MATERIAL TO PROCESS:
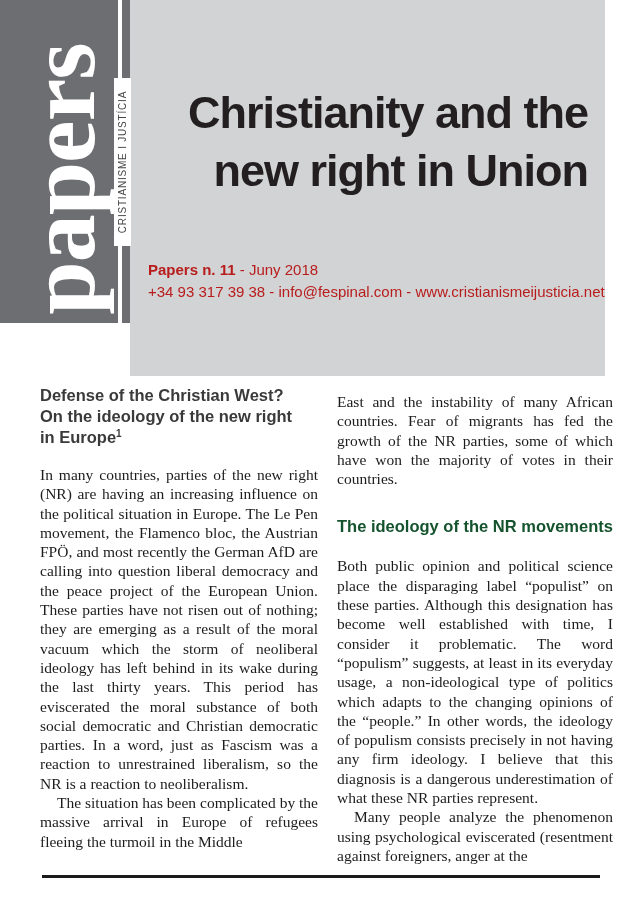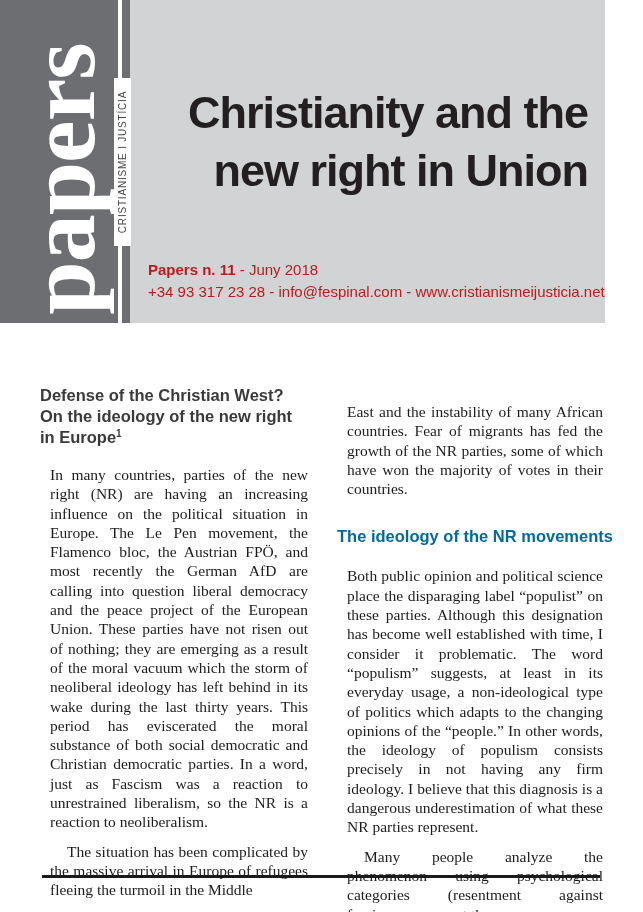"Christianity and the" .title-box { height: 323px -> 376px }
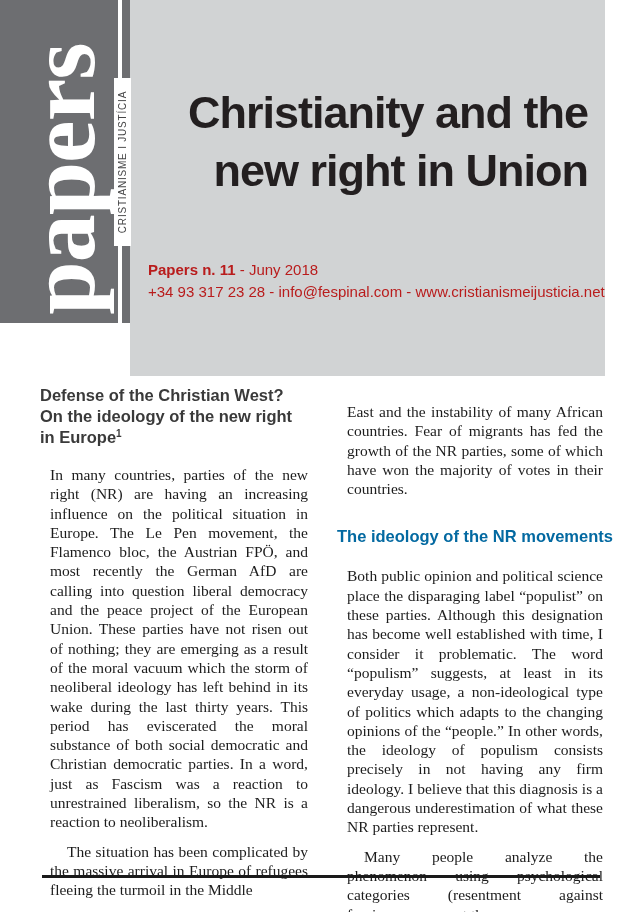"+34 93 317 23 28" div { text: 23 28 -> 39 38 }
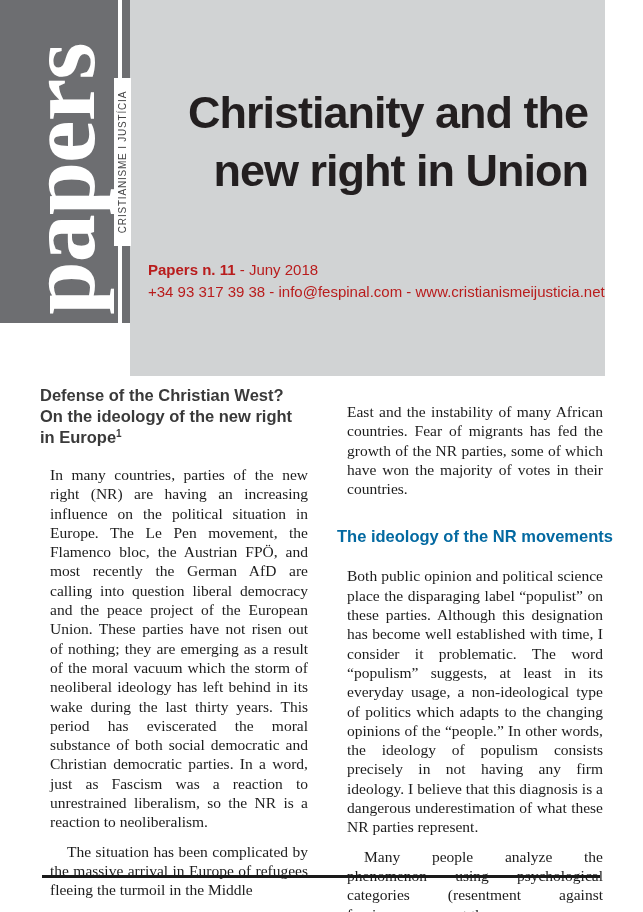"East and the instability of" .col p { margin: 10px -> 0 }
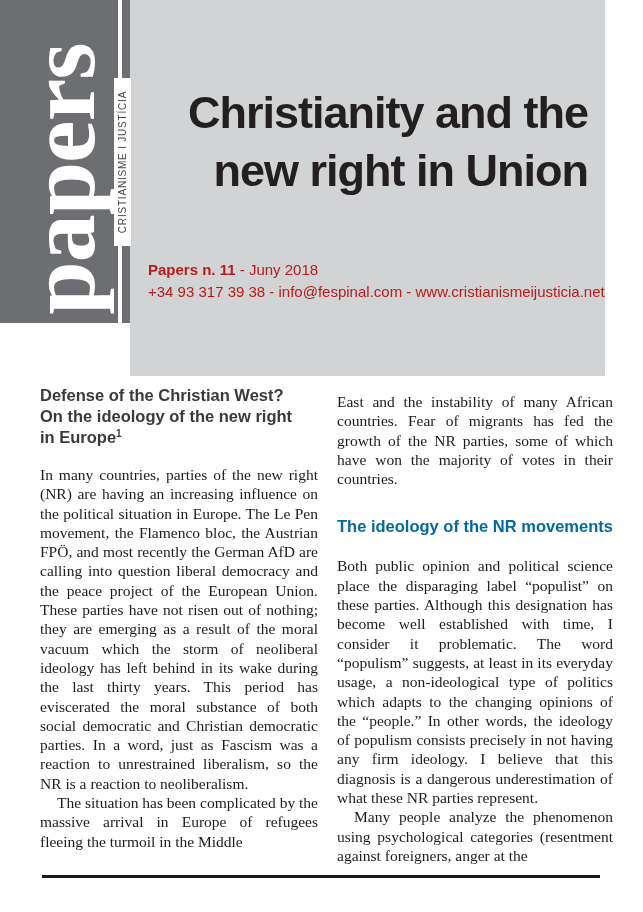"The ideology of the NR" .section-heading { color: #0369a1 -> #14532d }
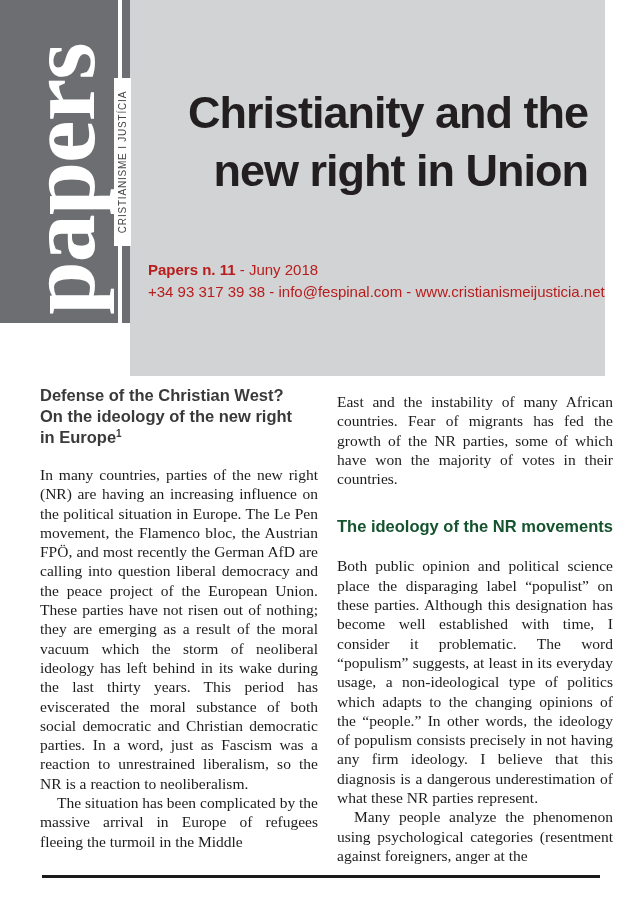"Many people analyze the phenomenon" p.indent { text: categories -> eviscerated }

TO DO: What is needed is an exact copy of only the lines from the line containing "and the instability" through the last line of the entries, inclusive, without the pictures.

YOUR SOLUTION:
"East and the instability of" .col p { margin: 10px -> 0 }
"The ideology of the NR" .section-heading { color: #0369a1 -> #14532d }
"Many people analyze the phenomenon" p.indent { text: categories -> eviscerated }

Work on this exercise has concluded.